● Exercise
Take from the data every line in which the word "portfolioProject" is found.

★ ★ ★ ★

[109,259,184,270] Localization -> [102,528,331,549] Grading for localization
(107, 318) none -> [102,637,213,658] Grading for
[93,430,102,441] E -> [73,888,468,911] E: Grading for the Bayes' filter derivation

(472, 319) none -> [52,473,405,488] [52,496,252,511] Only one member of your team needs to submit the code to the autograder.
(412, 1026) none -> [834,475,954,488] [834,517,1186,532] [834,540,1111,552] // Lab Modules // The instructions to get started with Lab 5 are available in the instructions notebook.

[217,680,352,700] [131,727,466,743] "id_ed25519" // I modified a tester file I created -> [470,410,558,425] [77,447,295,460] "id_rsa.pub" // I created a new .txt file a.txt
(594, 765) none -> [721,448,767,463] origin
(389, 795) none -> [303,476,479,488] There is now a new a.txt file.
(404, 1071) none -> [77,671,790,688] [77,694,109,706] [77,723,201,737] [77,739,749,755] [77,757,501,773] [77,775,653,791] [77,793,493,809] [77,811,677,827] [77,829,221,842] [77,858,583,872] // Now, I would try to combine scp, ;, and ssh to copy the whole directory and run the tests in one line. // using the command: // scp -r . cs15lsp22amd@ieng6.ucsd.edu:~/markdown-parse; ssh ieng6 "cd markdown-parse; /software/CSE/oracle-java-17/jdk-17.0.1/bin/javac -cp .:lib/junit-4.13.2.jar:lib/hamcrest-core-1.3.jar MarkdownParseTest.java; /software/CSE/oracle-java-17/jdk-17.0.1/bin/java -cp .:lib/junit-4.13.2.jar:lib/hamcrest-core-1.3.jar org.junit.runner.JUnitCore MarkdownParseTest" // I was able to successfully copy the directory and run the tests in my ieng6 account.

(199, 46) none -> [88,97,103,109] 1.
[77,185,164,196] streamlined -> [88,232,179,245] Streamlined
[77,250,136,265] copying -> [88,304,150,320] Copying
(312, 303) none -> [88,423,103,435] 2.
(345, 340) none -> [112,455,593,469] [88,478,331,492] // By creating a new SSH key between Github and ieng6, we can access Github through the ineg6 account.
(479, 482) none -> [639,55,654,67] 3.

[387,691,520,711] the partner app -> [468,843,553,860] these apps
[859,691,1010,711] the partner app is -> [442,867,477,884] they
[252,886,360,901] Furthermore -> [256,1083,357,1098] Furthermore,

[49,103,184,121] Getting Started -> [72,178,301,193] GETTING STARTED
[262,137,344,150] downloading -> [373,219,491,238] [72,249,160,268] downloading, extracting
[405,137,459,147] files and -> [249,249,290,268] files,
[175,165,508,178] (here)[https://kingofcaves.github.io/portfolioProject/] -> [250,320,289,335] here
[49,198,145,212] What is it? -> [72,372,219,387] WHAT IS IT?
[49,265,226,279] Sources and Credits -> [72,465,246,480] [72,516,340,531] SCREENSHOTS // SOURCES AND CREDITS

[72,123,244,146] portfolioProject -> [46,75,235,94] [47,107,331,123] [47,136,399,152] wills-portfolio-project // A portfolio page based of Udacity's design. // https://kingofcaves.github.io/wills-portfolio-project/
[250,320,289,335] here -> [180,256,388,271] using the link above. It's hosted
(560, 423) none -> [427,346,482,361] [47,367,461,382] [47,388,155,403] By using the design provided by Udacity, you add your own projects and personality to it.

★ ★ ★ ★

● Reply
[175,165,508,178] (here)[https://kingofcaves.github.io/portfolioProject/] -> [250,320,289,335] here
[72,123,244,146] portfolioProject -> [46,75,235,94] [47,107,331,123] [47,136,399,152] wills-portfolio-project // A portfolio page based of Udacity's design. // https://kingofcaves.github.io/wills-portfolio-project/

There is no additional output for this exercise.